WORK ORDER = Please restate, word for word, each line from the one containing "Tornillo K6SF M6X8 FZB: 225 -> none" through the end of the entries below.

DATASET ENTRIES =
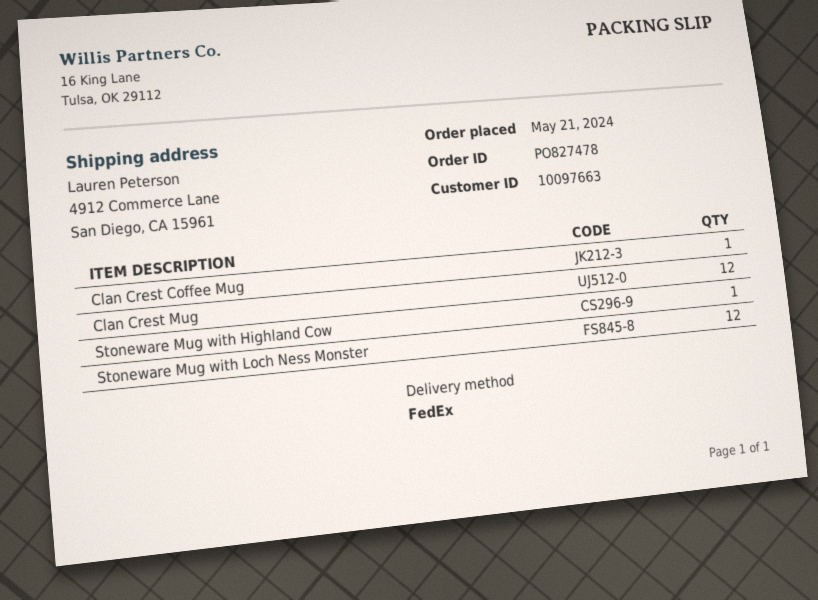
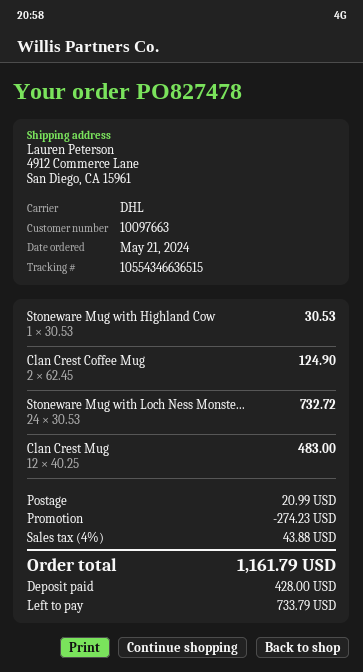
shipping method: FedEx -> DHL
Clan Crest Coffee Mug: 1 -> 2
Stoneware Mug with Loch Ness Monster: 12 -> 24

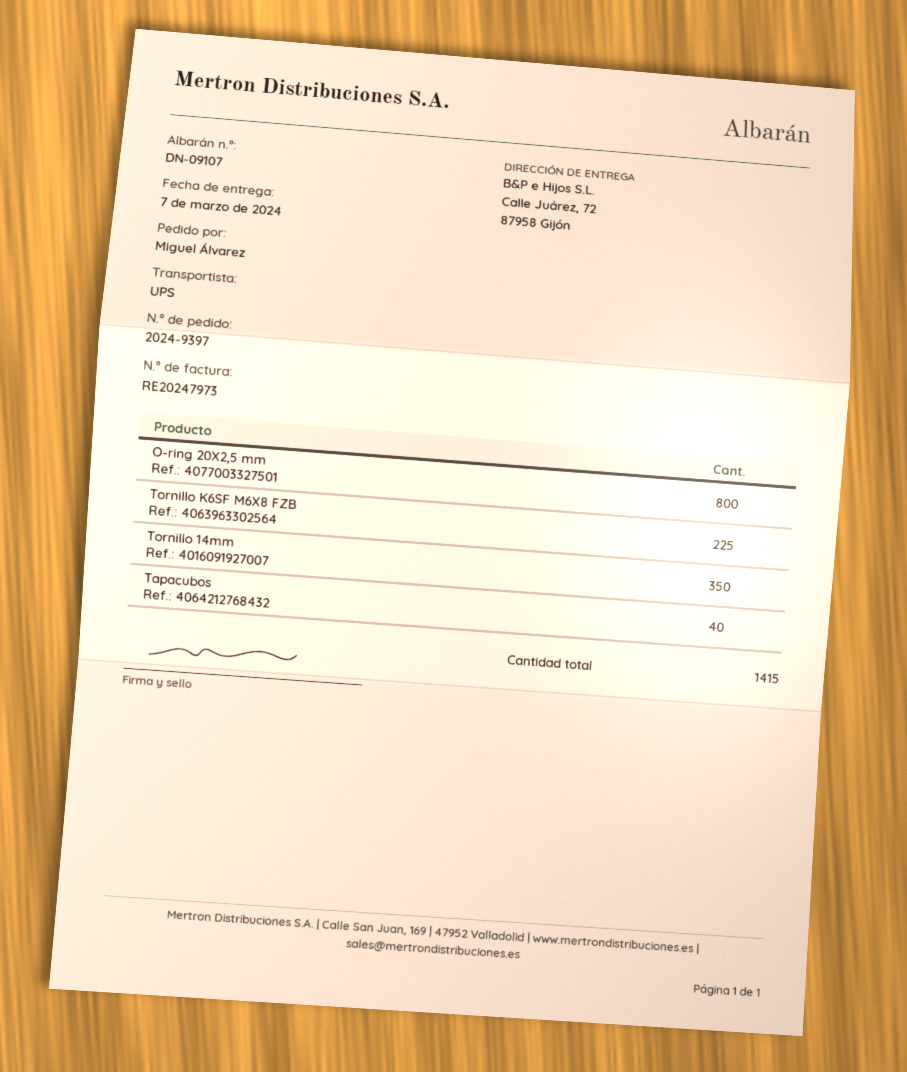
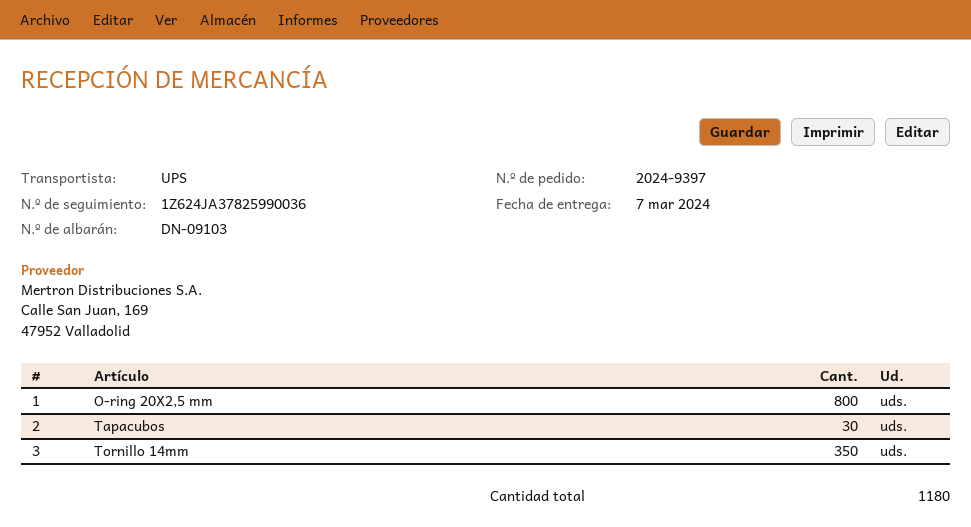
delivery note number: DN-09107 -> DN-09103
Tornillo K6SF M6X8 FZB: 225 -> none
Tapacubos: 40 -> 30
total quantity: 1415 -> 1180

ANSWER TO THE EXERCISE =
Tornillo K6SF M6X8 FZB: 225 -> none
Tapacubos: 40 -> 30
total quantity: 1415 -> 1180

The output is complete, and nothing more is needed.